- Task to carry out:
Will you restate verbatim the lines running from the line with "delivery date: 2024-06-20 -> 2024-07-20" to the end of the data, leaving out everything else?

- Provided data:
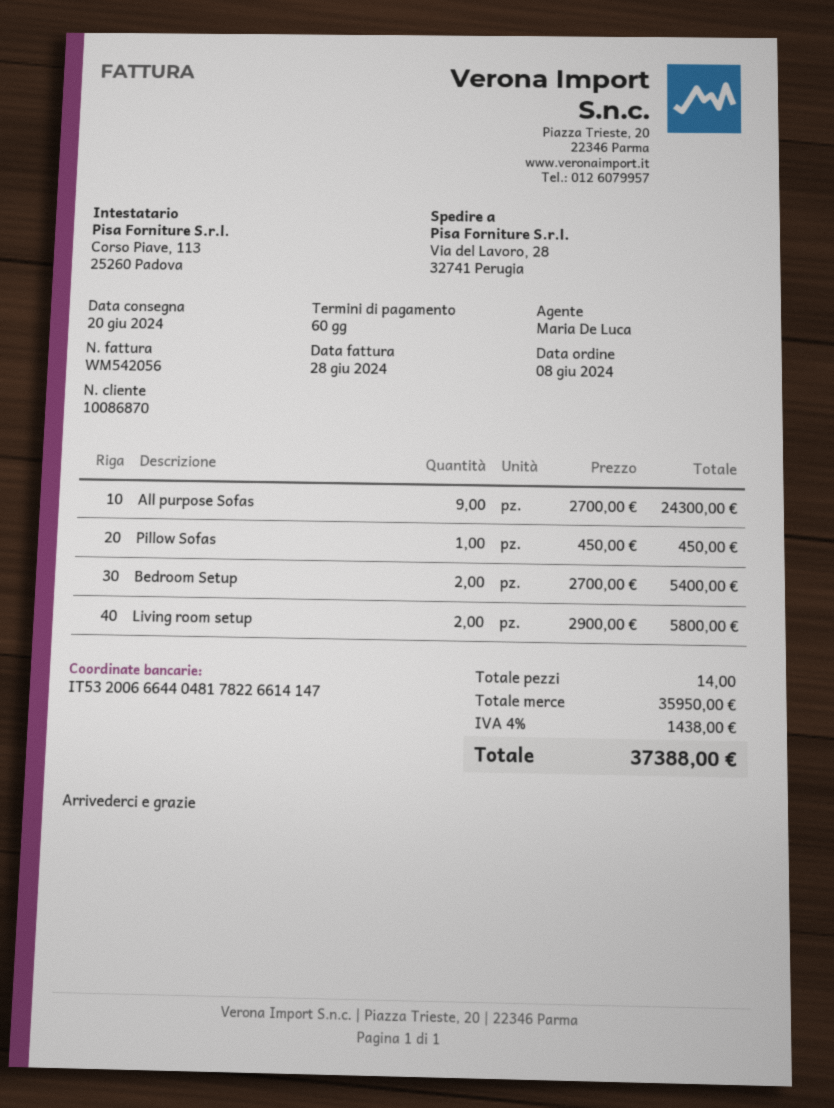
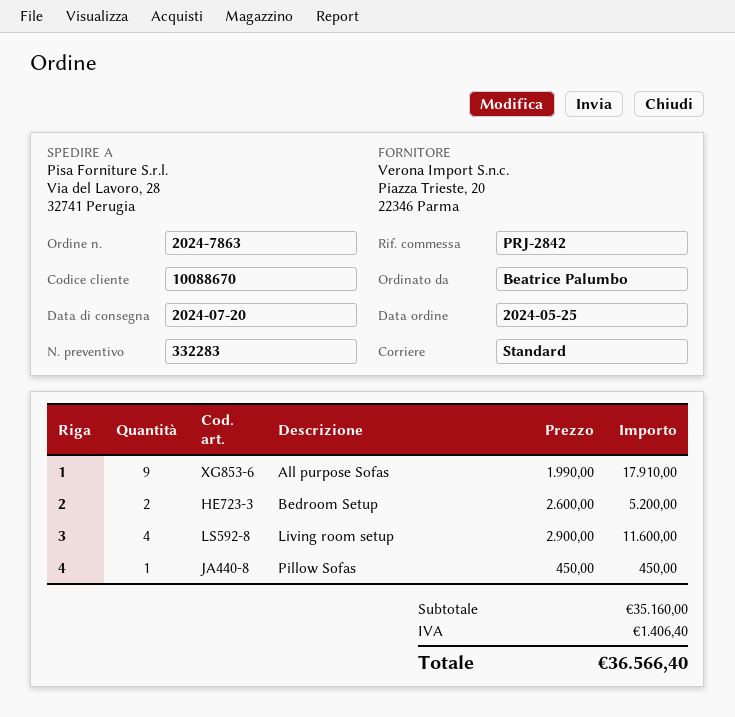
order date: 2024-06-08 -> 2024-05-25
delivery date: 2024-06-20 -> 2024-07-20
customer number: 10086870 -> 10088670
All purpose Sofas: 9 x 2700.00 = 24300.00 -> 9 x 1990.00 = 17910.00
Bedroom Setup: 2 x 2700.00 = 5400.00 -> 2 x 2600.00 = 5200.00
Living room setup: 2 x 2900.00 = 5800.00 -> 4 x 2900.00 = 11600.00
subtotal: 35950.00 -> 35160.00
tax: 1438.00 -> 1406.40
total: 37388.00 -> 36566.40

- Expected answer:
delivery date: 2024-06-20 -> 2024-07-20
customer number: 10086870 -> 10088670
All purpose Sofas: 9 x 2700.00 = 24300.00 -> 9 x 1990.00 = 17910.00
Bedroom Setup: 2 x 2700.00 = 5400.00 -> 2 x 2600.00 = 5200.00
Living room setup: 2 x 2900.00 = 5800.00 -> 4 x 2900.00 = 11600.00
subtotal: 35950.00 -> 35160.00
tax: 1438.00 -> 1406.40
total: 37388.00 -> 36566.40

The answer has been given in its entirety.